Por lo tanto, y salvo que tengan la consideración de suplidos según lo expuesto, los gastos de agua y luz en los que incurra el consultante cuyo importe traslade al cliente final, también formarán parte de la base imponible debiendo repercutir el Impuesto sobre el Valor Añadido al tipo correspondiente.
IMPUESTO SOBRE LA RENTA DE LAS PERSONAS FÍSICAS
De acuerdo con lo establecido en el apartado 1 del artículo 19 del
Añade dicho precepto, en su apartado 2, que, en todo caso, se incluirán como rendimientos del capital los provenientes de los bienes inmuebles, tanto rústicos como urbanos, que no se hallen afectos a actividades económicas realizadas por el contribuyente.
Por su parte, el artículo 25 de la citada Ley establece, en su apartado 1, que se considerarán rendimientos íntegros de actividades económicas aquellos que, procediendo del trabajo personal y del capital conjuntamente, o de uno solo de estos factores, supongan por parte del contribuyente la ordenación por cuanta propia de medios de producción y de recursos humanos o de uno de ambos, con la finalidad de intervenir en la producción o distribución de bienes o servicios. En particular tienen esta consideración los rendimientos de las actividades de prestación de servicios.
A continuación, en su apartado 2, dicho precepto delimita cuando el arrendamiento o la compraventa de inmuebles constituye una actividad económica. Para ello han de concurrir las dos circunstancias siguientes:
a) Que en el desarrollo de la actividad se cuente, al menos, con un local exclusivamente destinado a llevar a cabo la gestión de la misma.
b) Que para la ordenación de aquella se utilice, al menos, una persona empleada con contrato laboral y a jornada completa.
En consecuencia, si el consultante se limita a alquilar las parcelas, sin prestar ningún otro servicio que suponga ordenación por cuenta propia de factores productivos, y no se cumplen los requisitos del artículo 25.2 de la Ley del Impuesto, los rendimientos derivados del alquiler se calificarían como rendimientos del capital inmobiliario.

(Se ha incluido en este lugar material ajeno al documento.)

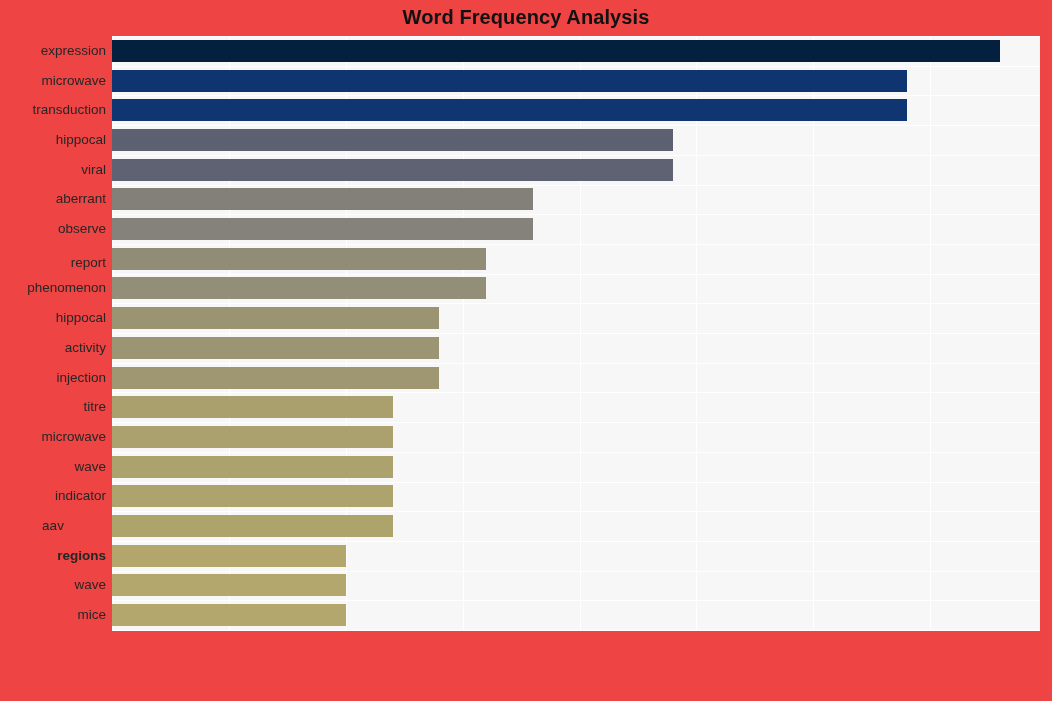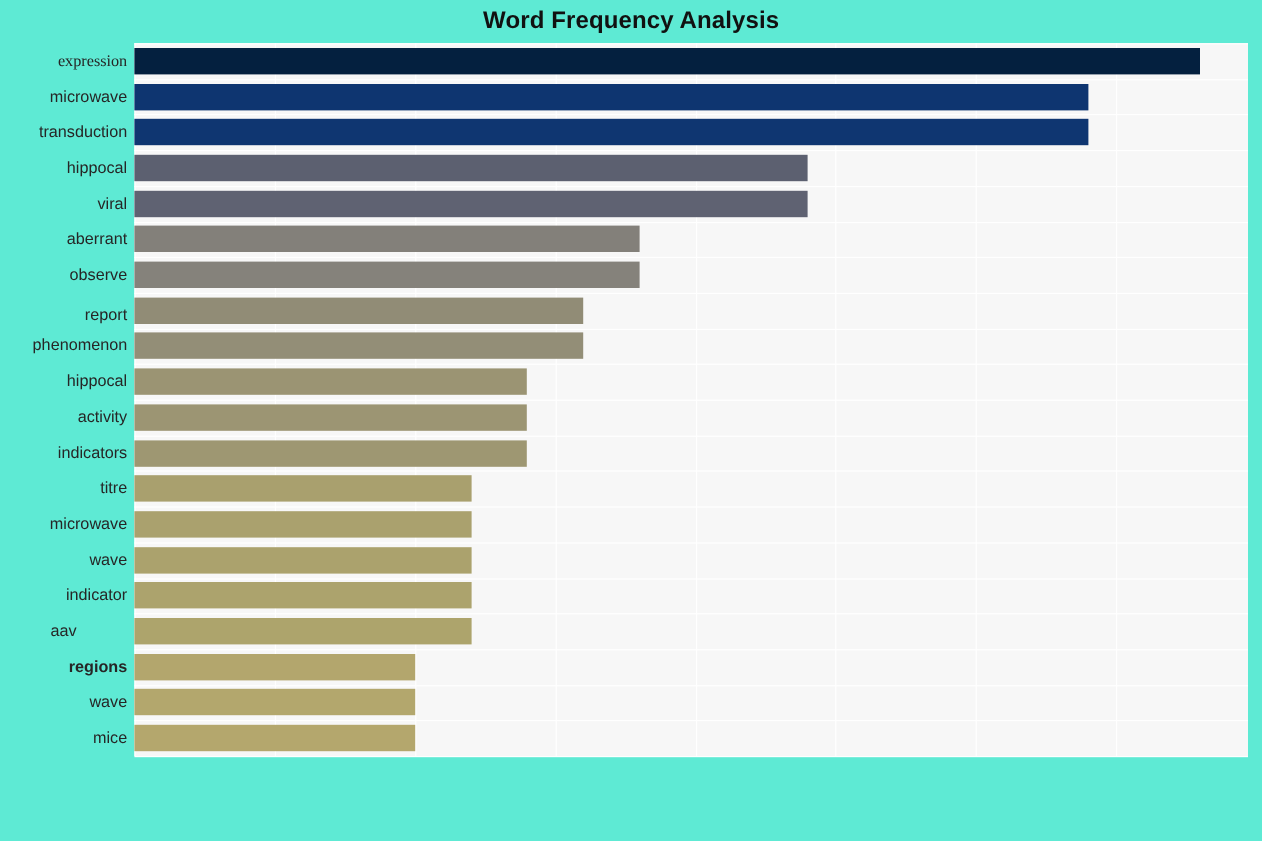--- a/index.html
+++ b/index.html
@@ -9,21 +9,21 @@
     background: #ffffff;
   }
   body {
     font-family: "Liberation Sans", sans-serif;
     -webkit-font-smoothing: antialiased;
   }
   #figure {
     position: relative;
     width: 1052px;
     height: 701px;
-    background: #5eead4;
+    background: #ef4444;
     overflow: hidden;
   }
   #chart-title {
     position: absolute;
     left: 0;
     top: 6px;
     width: 1052px;
     text-align: center;
     font-size: 20px;
     font-weight: bold;
@@ -121,32 +121,32 @@
   }
 </style>
 </head>
 <body>
 
 <div id="figure">
 
   <div id="chart-title">Word Frequency Analysis</div>
 
   <div id="y-axis">
-      <div class="y-tick-label" style="top: 7.85px; font-family: Liberation Serif, serif;">expression</div>
+      <div class="y-tick-label" style="top: 7.85px;">expression</div>
       <div class="y-tick-label" style="top: 37.55px;">microwave</div>
       <div class="y-tick-label" style="top: 67.25px;">transduction</div>
       <div class="y-tick-label" style="top: 96.95px;">hippocal</div>
       <div class="y-tick-label" style="top: 126.65px;">viral</div>
       <div class="y-tick-label" style="top: 156.35px;">aberrant</div>
       <div class="y-tick-label" style="top: 186.05px;">observe</div>
       <div class="y-tick-label" style="top: 220px;">report</div>
       <div class="y-tick-label" style="top: 245.45px;">phenomenon</div>
       <div class="y-tick-label" style="top: 275.15px;">hippocal</div>
       <div class="y-tick-label" style="top: 304.85px;">activity</div>
-      <div class="y-tick-label" style="top: 334.55px;">indicators</div>
+      <div class="y-tick-label" style="top: 334.55px;">injection</div>
       <div class="y-tick-label" style="top: 364.25px;">titre</div>
       <div class="y-tick-label" style="top: 393.95px;">microwave</div>
       <div class="y-tick-label" style="top: 423.65px;">wave</div>
       <div class="y-tick-label" style="top: 453.35px;">indicator</div>
       <div class="y-tick-label" style="top: 483.05px; text-align: center;">aav</div>
       <div class="y-tick-label" style="top: 512.75px; font-weight: bold;">regions</div>
       <div class="y-tick-label" style="top: 542.45px;">wave</div>
       <div class="y-tick-label" style="top: 572.15px;">mice</div>
     </div>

En caso de que se prestasen tales servicios o se cumpliesen los requisitos previstos en el artículo 25.2 de la Ley del Impuesto, los rendimientos se calificarían como rendimientos de actividades económicas. En este, el consultante estaría obligado a efectuar trimestralmente los pagos fraccionados previstos en el artículo 101.1 de la Ley del Impuesto.
Por último, la definición de vivienda habitual se recoge en el artículo 53 del reglamento del Impuesto sobre la renta de las Personas Físicas, aprobado por el real Decreto 1175/2004, de 30 de julio (BOE de 4 de agosto), que establece que, con carácter general, se considera vivienda habitual del contribuyente la edificación que constituya su residencia durante un plazo continuado de, al menos, tres años.
Teniendo en cuenta que las caravanas, aunque estén homologadas como vehículos-vivienda, y las casas móviles no tienen el carácter de edificación, no cumplen los requisitos exigidos reglamentariamente para ser considerados como vivienda habitual a efectos del Impuesto sobre la Renta de las Personas Físicas, por lo que tampoco tendrán tal carácter las parcelas en las que están instaladas.
Lo que comunico a Vd. con efectos vinculantes, conforme a lo dispuesto en el apartado 1 del artículo 89 de la Ley 58/2003, de 17 de diciembre, General Tributaria.